Online video-on-demand (VOD) company Movielink is not a hindrance to competition in the home-video industry, the U.S. Department of Justice (DOJ) has ruled.
LOS ANGELES -- Online video-on-demand (VOD) company Movielink is not a hindrance to competition in the home-video industry, the U.S. Department of Justice (DOJ) has ruled.
Since Movielink was formed in 2001 as a joint venture between MGM, Paramount, Sony, Universal and Warner Bros., the DOJ has been exploring whether the company could be reducing competition. The antitrust division of the DOJ officially closed its investigation at the end of May; the decision was made public June 4.

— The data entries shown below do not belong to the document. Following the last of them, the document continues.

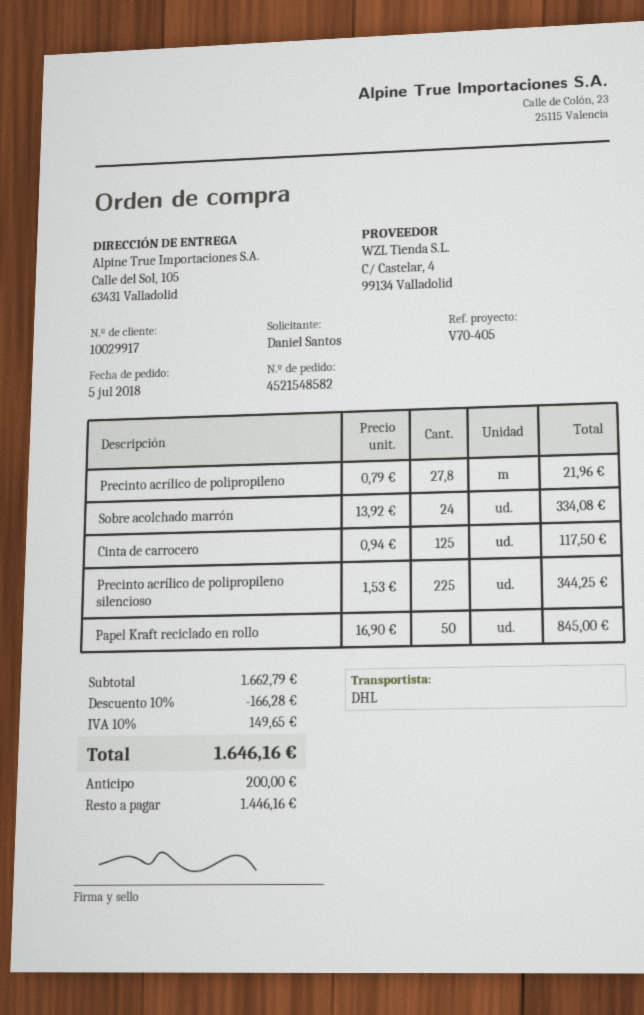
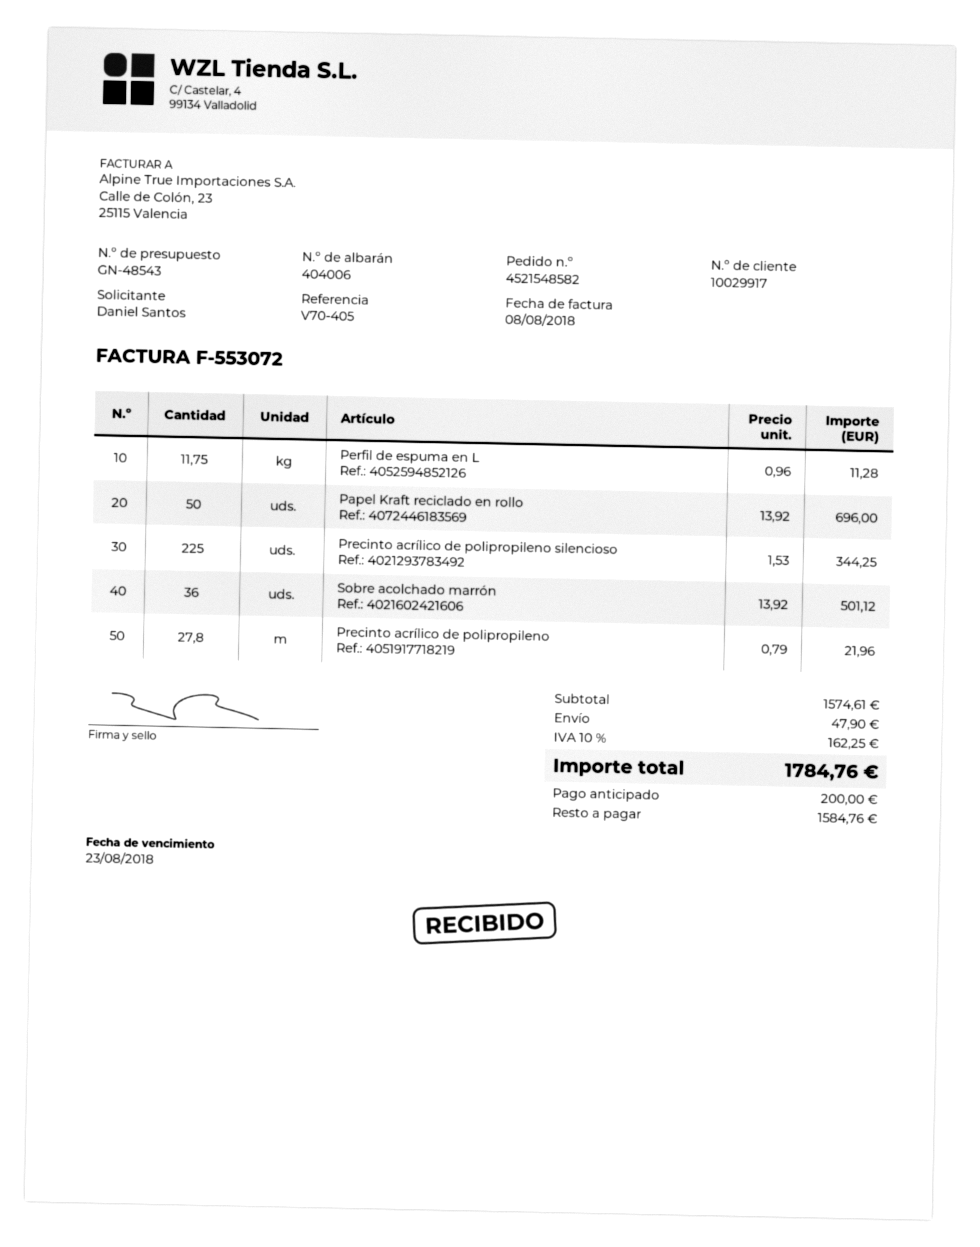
Sobre acolchado marrón: 24 x 13.92 = 334.08 -> 36 x 13.92 = 501.12
Cinta de carrocero: 125 x 0.94 = 117.50 -> none
Papel Kraft reciclado en rollo: 50 x 16.90 = 845.00 -> 50 x 13.92 = 696.00
Perfil de espuma en L: none -> 11.75 x 0.96 = 11.28
subtotal: 1662.79 -> 1574.61
discount: 10% = 166.28 -> none
shipping: none -> 47.90
tax: 10% = 149.65 -> 10% = 162.25
total: 1646.16 -> 1784.76
balance: 1446.16 -> 1584.76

In a statement, the antitrust division says that its "substantial investigation of Movielink does not indicate that the formation of this joint venture by five of the major movie studios harmed competition of consumers of movies."
The DOJ says the probe focused on "whether formation of the joint venture facilitated collusion among the studios or decreased their incentives to license movie content to competing providers. The division considered several theories of competitive harm, but ultimately determined that the evidence does not support a conclusion that the structure of the joint venture increased prices or otherwise reduced competition in the retail markets in which Movielink competes."

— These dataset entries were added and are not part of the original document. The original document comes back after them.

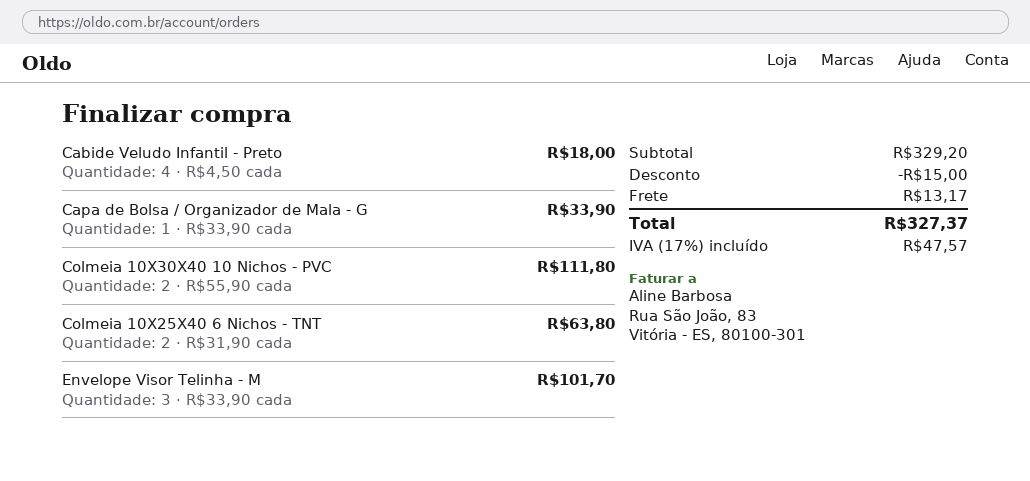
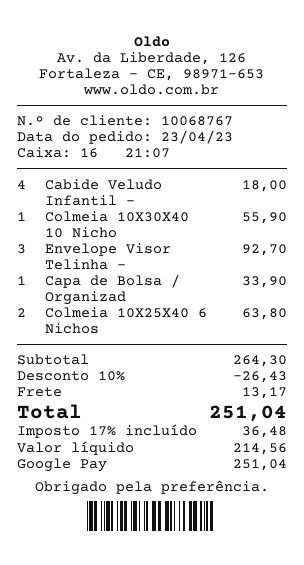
Colmeia 10X30X40 10 Nichos - PVC: 2 for 111.80 -> 1 for 55.90
Envelope Visor Telinha - M: 3 for 101.70 -> 3 for 92.70
subtotal: 329.20 -> 264.30
discount: 15.00 -> 26.43
tax: 17% = 47.57 -> 17% = 36.48
total: 327.37 -> 251.04

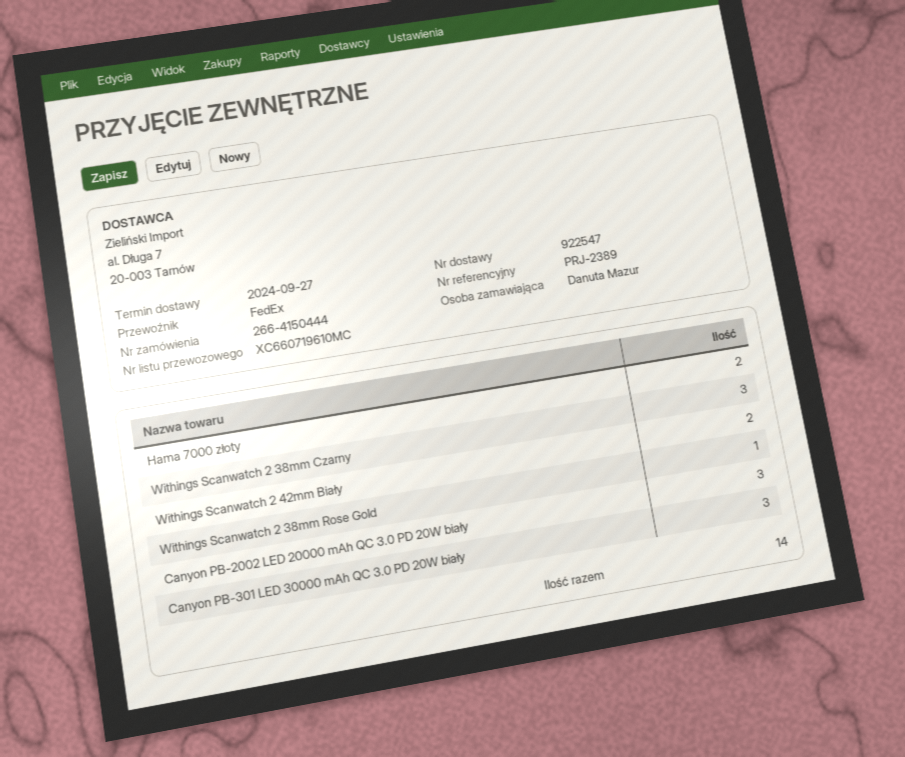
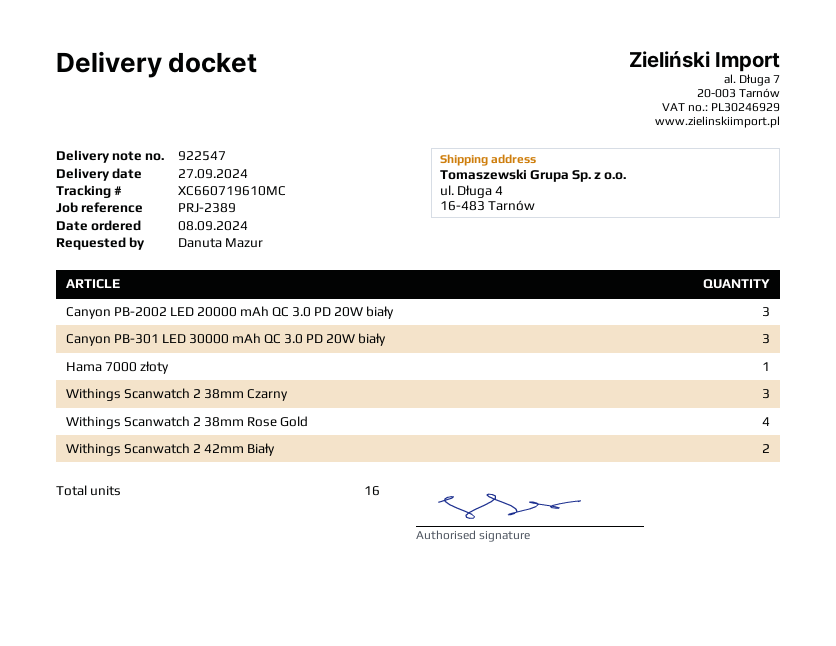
Hama 7000 złoty: 2 -> 1
Withings Scanwatch 2 38mm Rose Gold: 1 -> 4
total quantity: 14 -> 16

The DOJ further said that it will continued to monitor activity in emerging video markets, such as VOD, in order to enforce antitrust laws.
Movielink CEO Jim Ramo says in a statement that it is "encouraging that the federal government has concluded that there is no basis under the antitrust laws for taking any action against Movielink."
Three Movielink partners, however, are still the target of an antitrust lawsuit filed in 2002 in L.A. by independent VOD service Intertainer.
Intertainer claims that Sony, Universal and Warner were attempting to fix prices in the VOD market through Movielink, and that the studios had used confidential information supplied by former Intertainer employees to create Movielink.
A trial in that case has been tentatively set for next February.